赵谷丰真心实意的笑出来:“我毕竟没有米局长的身手。”
“那你就乖乖在家暖被窝,等我忙完回来睡个好觉。”
“明晚?”
“对!”
“明晚你下班回来再定,还有一整天时间思考。”
“思考什么?”米多翻身下来,“上回去青山,我都在林德才身上试过一遭,顺手得很。”
赵谷丰伸手在米多腿上按了个位置,疼得米多险些喊出来:“疼,你干什么?”
“这个位置下银针,小腿会废掉。”
“你是这么做的?”米多总算解了疑惑。
“李叔教的。”
赵谷丰又在米多腰间按一下:“这里下针,下半身会废掉。”
“如果针足够细,是不是可以当众处刑?”
“但是没有那么细的针。”
你没有不代表我没有,米多淡淡道:“送入熊口和让他爬着要饭怎么选,我得好好想想。”
“来,挨着丰哥好好睡,让他多蹦跶两天有什么要紧的,早晚的事罢了。”
一对黑瓤夫妻,头颈交缠沉沉睡去,窗外春风刮得恼人,对着窗缝呜呜泣,室内却一片暖意。
第二天上班的时候,米多眉头紧锁,来找她的人一个个噤若寒蝉,文教局的人走路都恨不得踮脚尖。
林业局开领导班子例会的时候,钟伦有心想敲打米多两句,看米多的脸色,不自觉有些胆突,整个会议话题都绕开文教局,生怕哪句话不对,米局长拍桌子发飙。
中午陈爱莲来吃饭,米多准备好一小盒兔丁。
这可是米多的宝贝,还没开始乱的时候,从正经饭店买的冷吃兔,不是囤的货,就只有几包。

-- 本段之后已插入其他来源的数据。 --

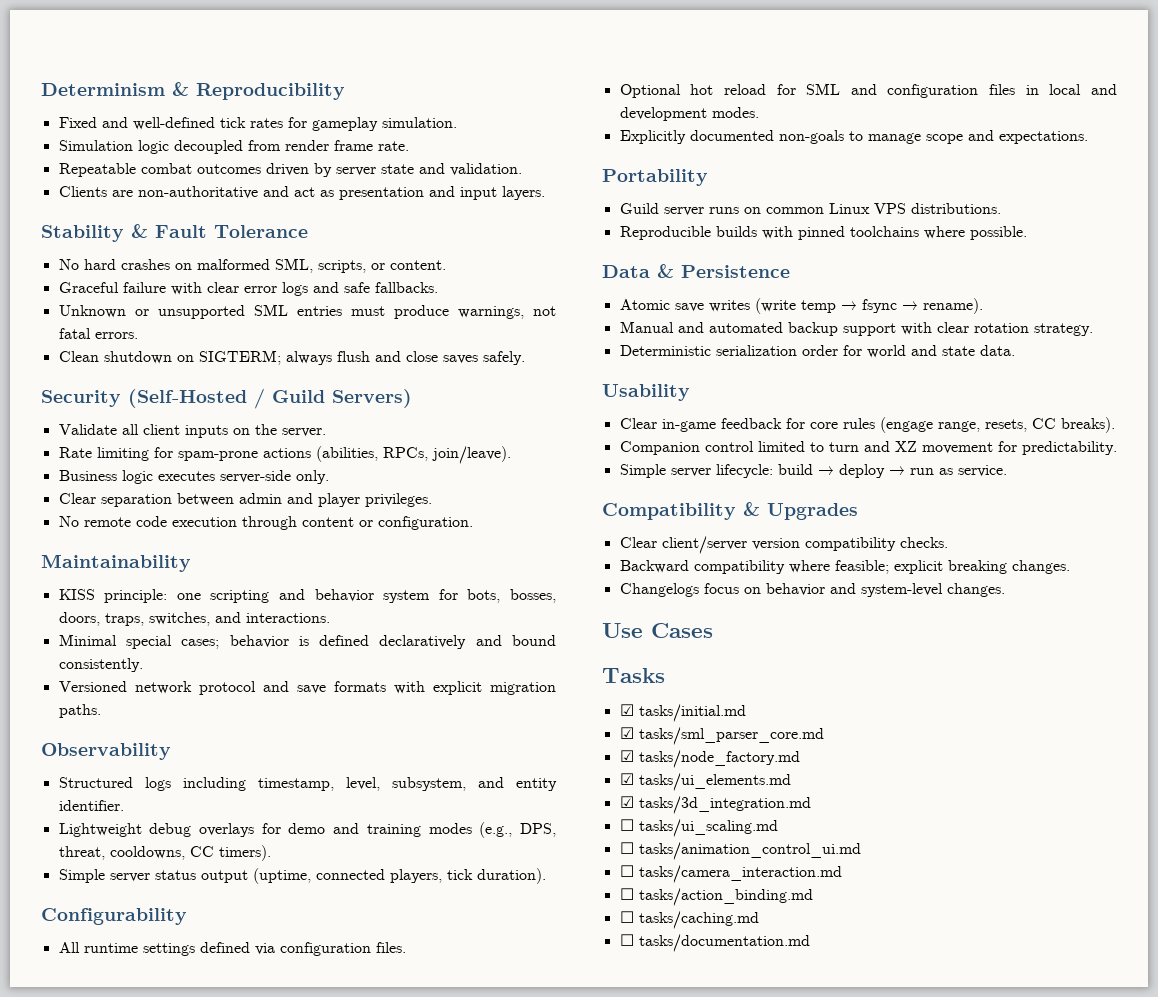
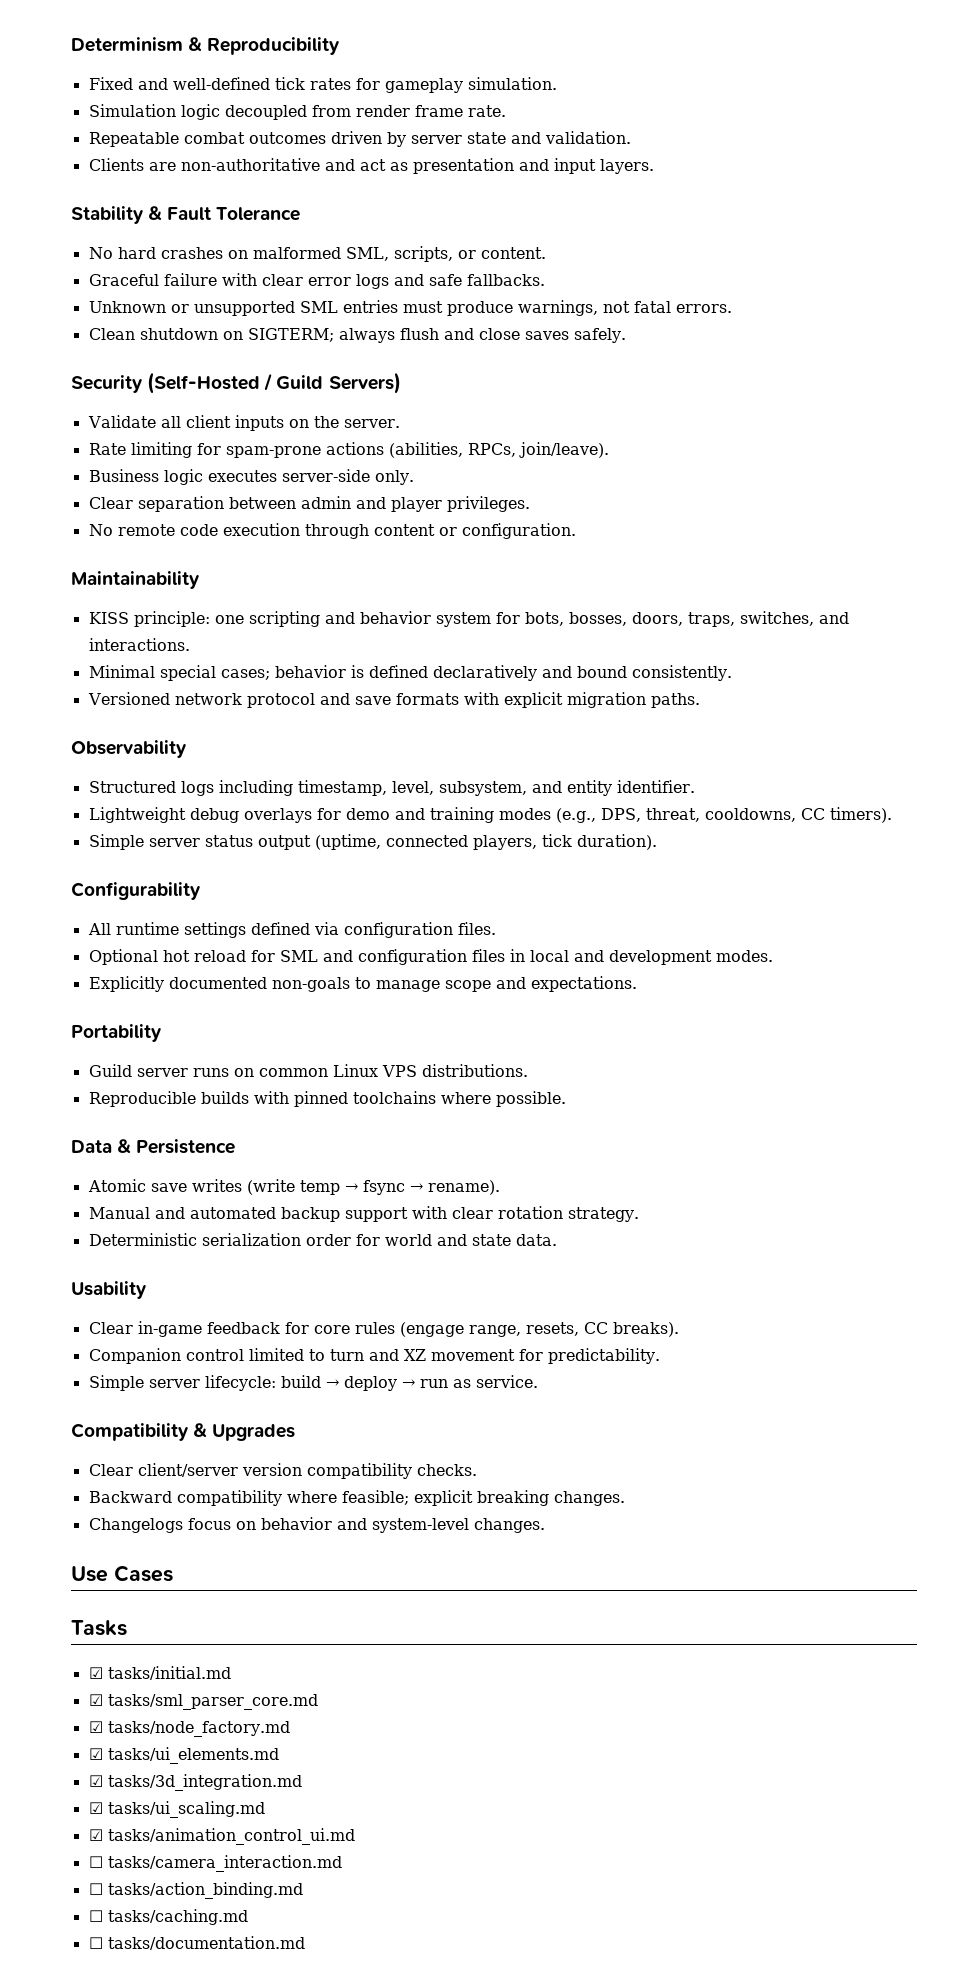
- ☐ tasks/ui_scaling.md
+ ☑ tasks/ui_scaling.md
- ☐ tasks/animation_control_ui.md
+ ☑ tasks/animation_control_ui.md

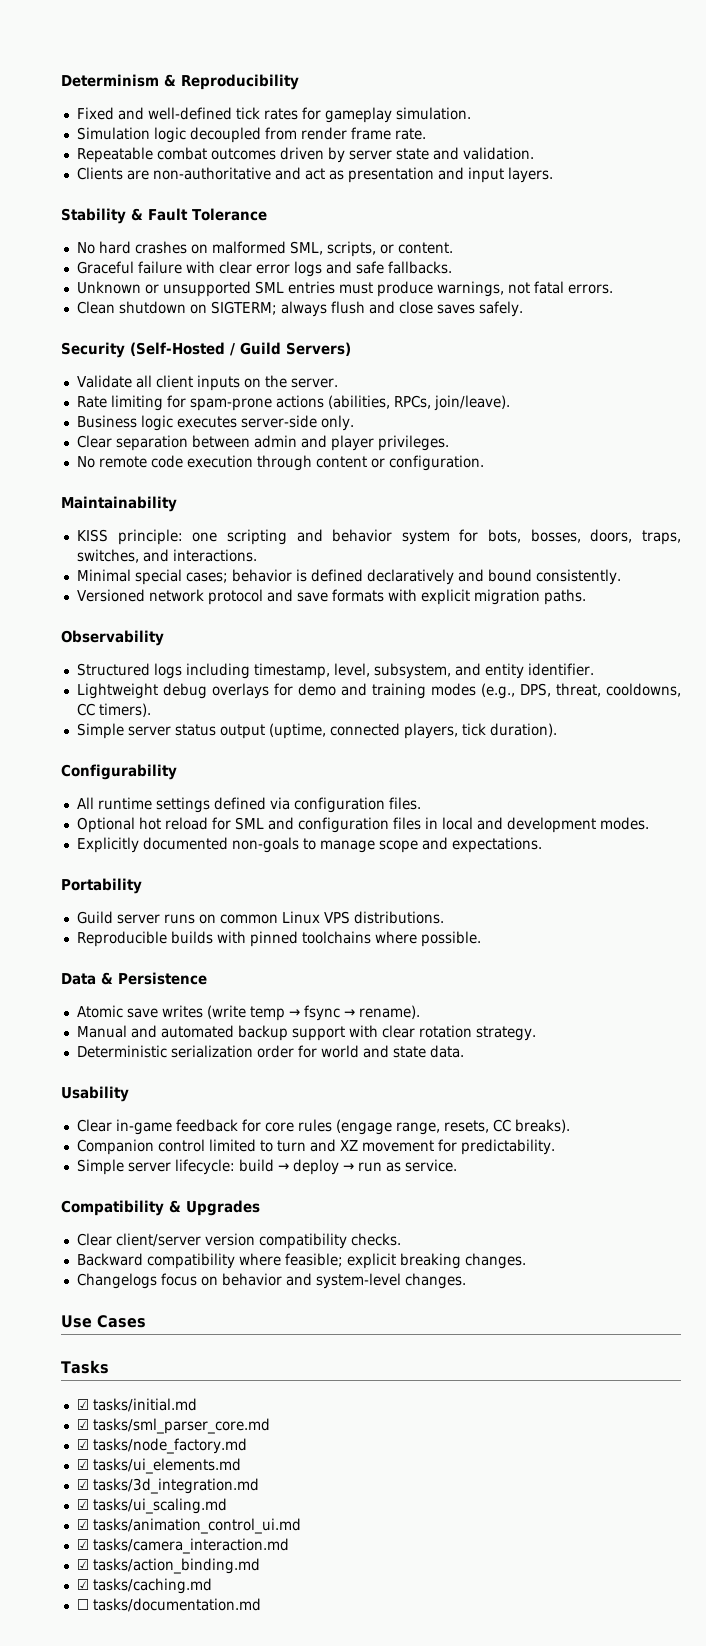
- ☐ tasks/camera_interaction.md
+ ☑ tasks/camera_interaction.md
- ☐ tasks/action_binding.md
+ ☑ tasks/action_binding.md
- ☐ tasks/caching.md
+ ☑ tasks/caching.md

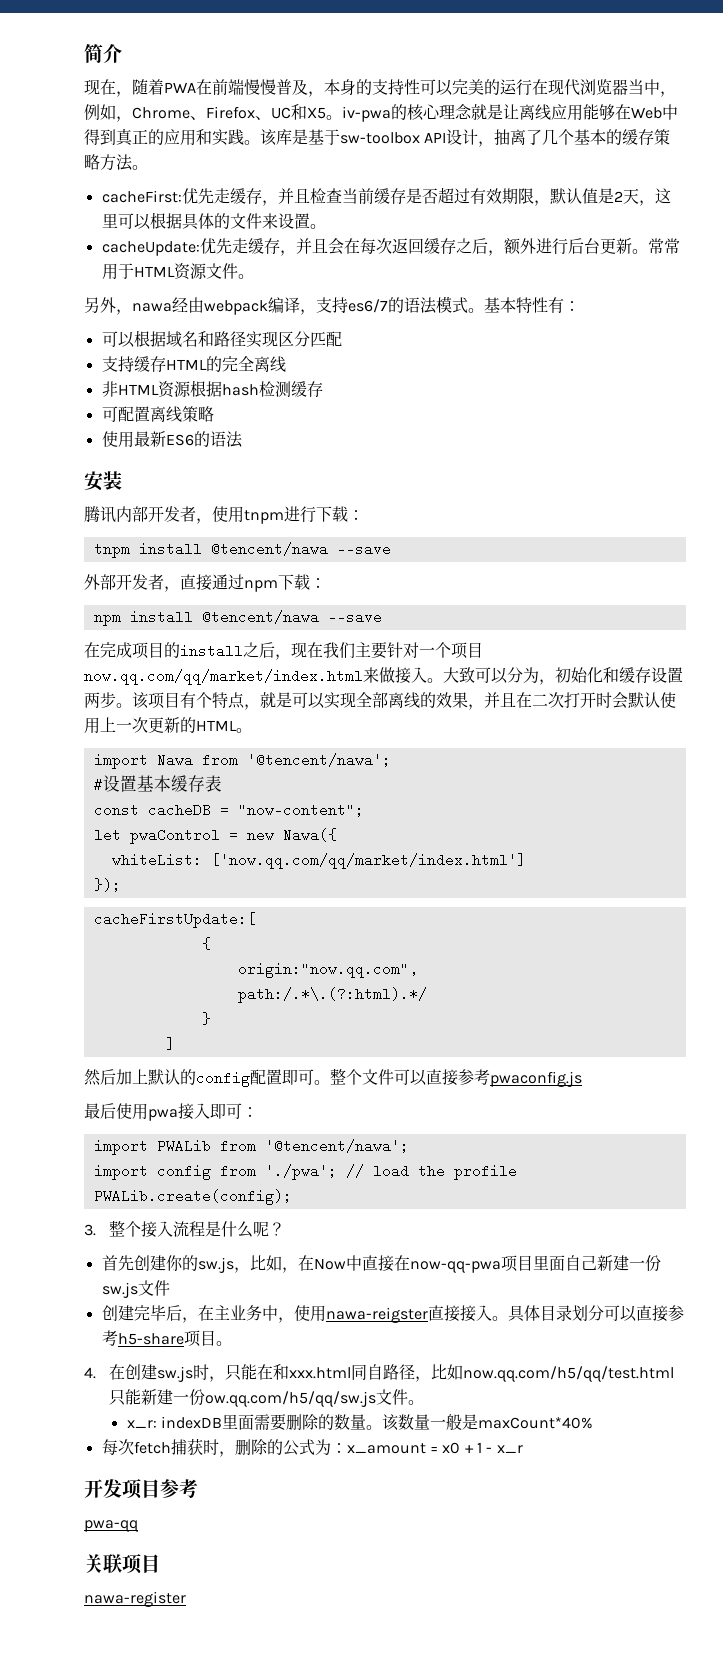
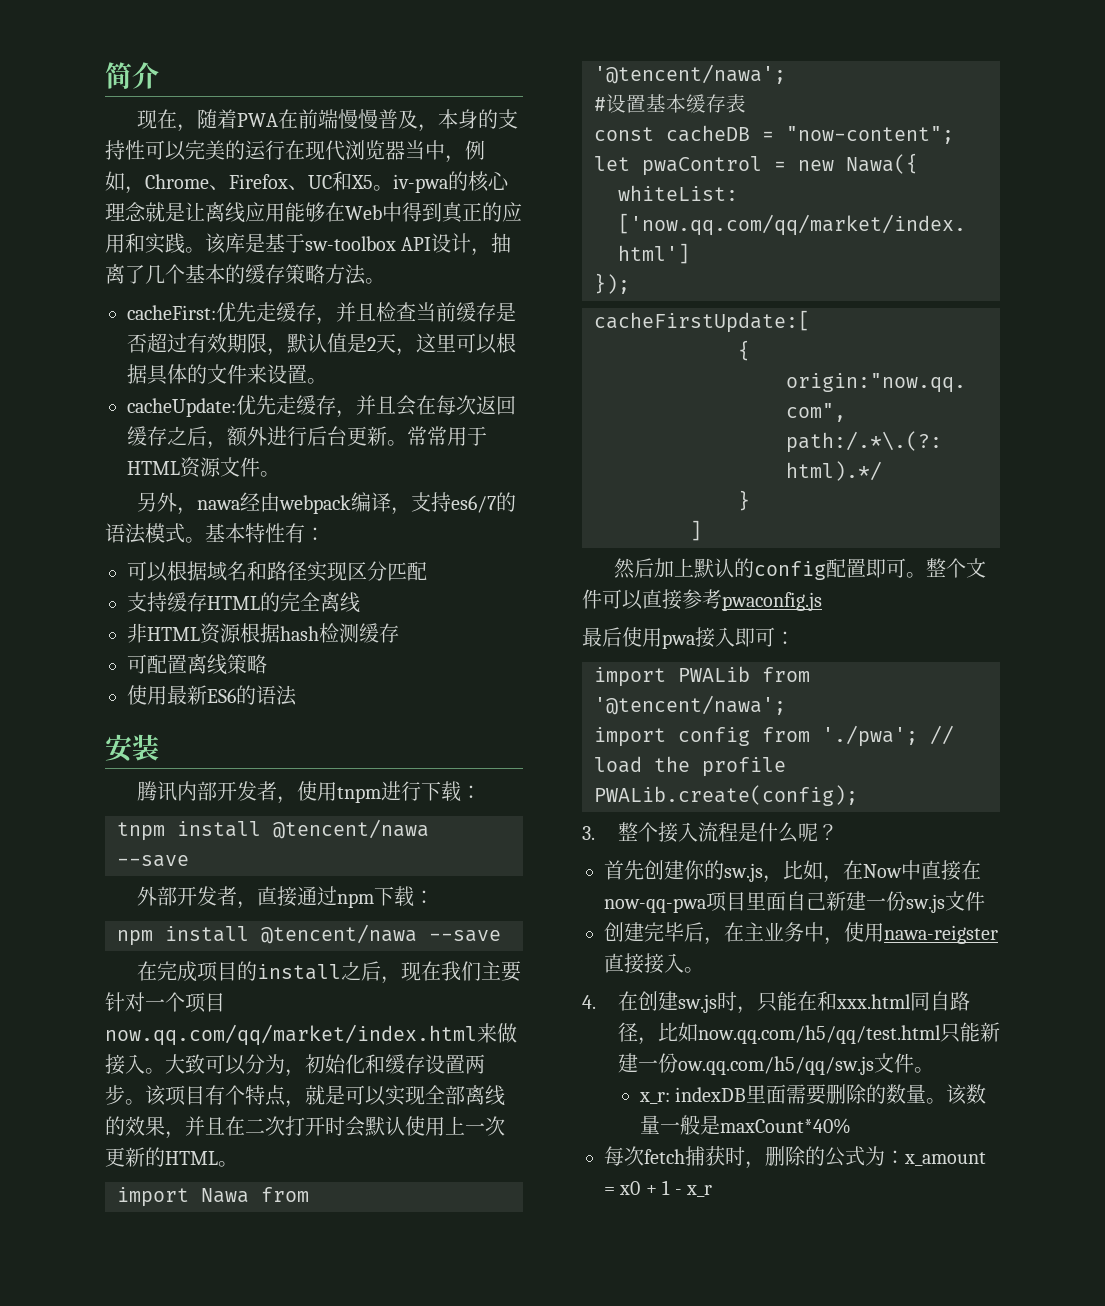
- 具体目录划分可以直接参考h5-share项目。
- 开发项目参考
- pwa-qq
- 关联项目
- nawa-register

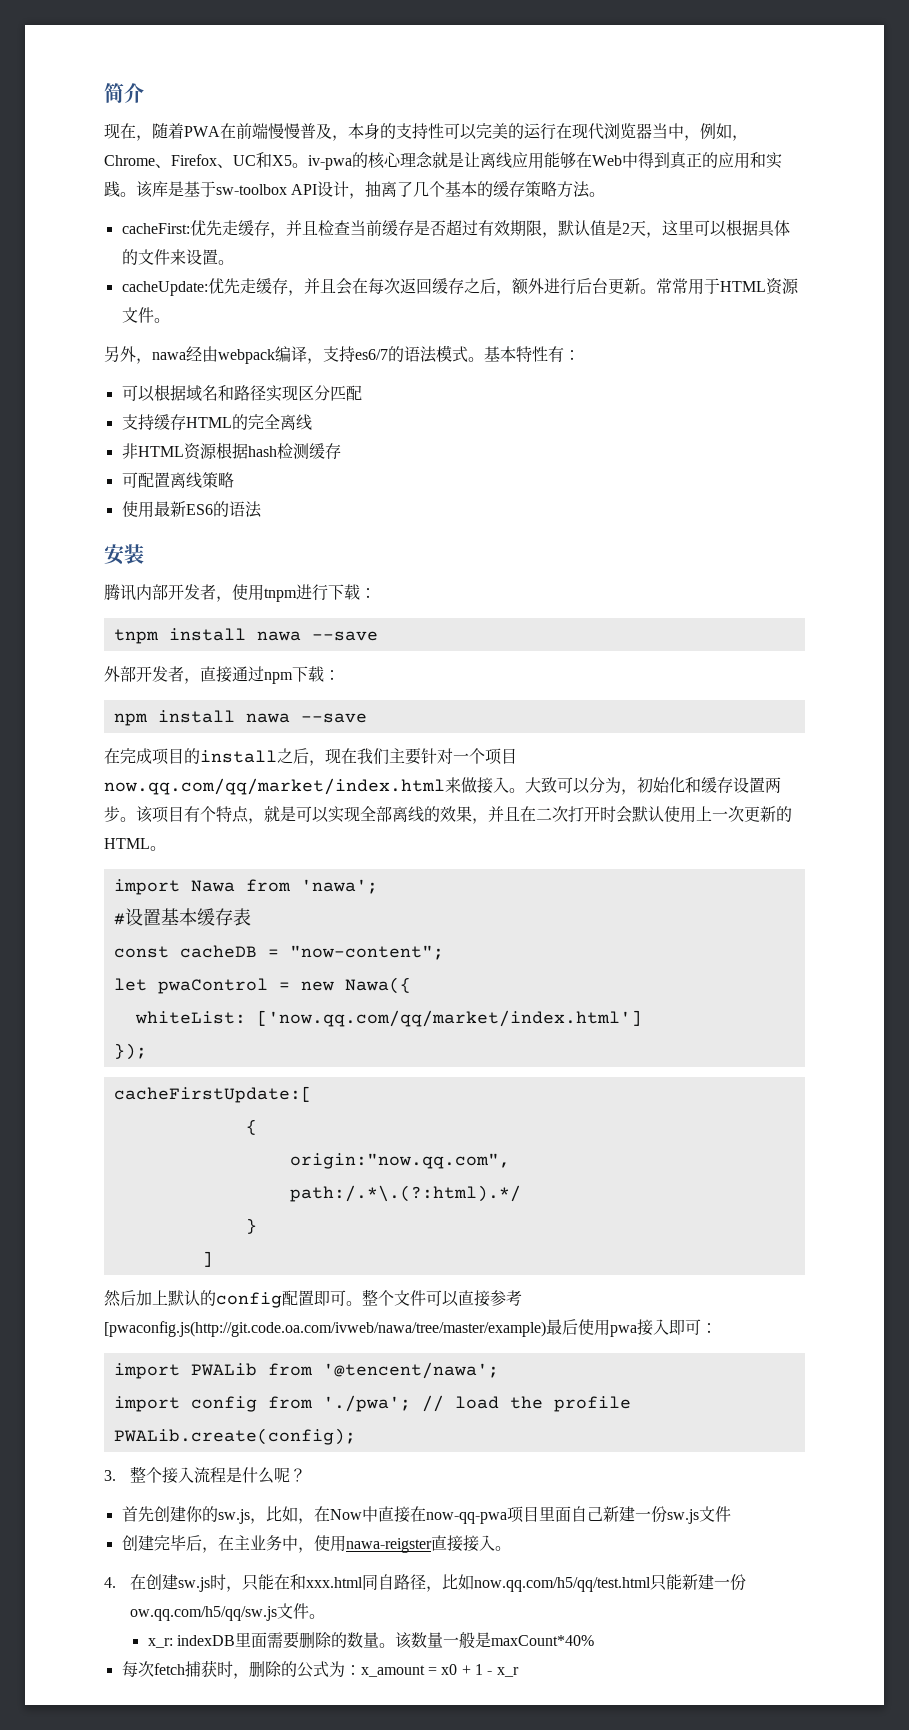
- tnpm install @tencent/nawa --save
+ tnpm install nawa --save
- npm install @tencent/nawa --save
+ npm install nawa --save
- import Nawa from '@tencent/nawa';
+ import Nawa from 'nawa';
- 整个文件可以直接参考pwaconfig.js
- 最后使用pwa接入即可：
+ 整个文件可以直接参考[pwaconfig.js(http://git.code.oa.com/ivweb/nawa/tree/master/example)最后使用pwa接入即可：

这几包冷吃兔,米多甚至打算有个什么重大日子才拿出来自己独享,今天跟爱莲分享,意味着爱莲在她心里的地位隐隐有些超越赵谷丰。
没办法,赵谷丰实在太敏锐,至今没问杀狼的工具,都不知道他心里是怎样惊涛骇浪。
爱莲很稀罕这个奇辣无比的冷吃兔,吃得鼻涕眼泪一起冒,但一口一口忍不住。
“米姐,这也太好吃了吧?好辣!”
爱莲被辣得眼泪汪汪,嘴唇通红,鼻尖和眼眶透着粉色,整个人晶莹剔透,像个瓷娃娃。
“我也觉得好吃呀。”米多也吃不停,“泥鳅小鱼都能这么做,下回我弄个小鱼的。”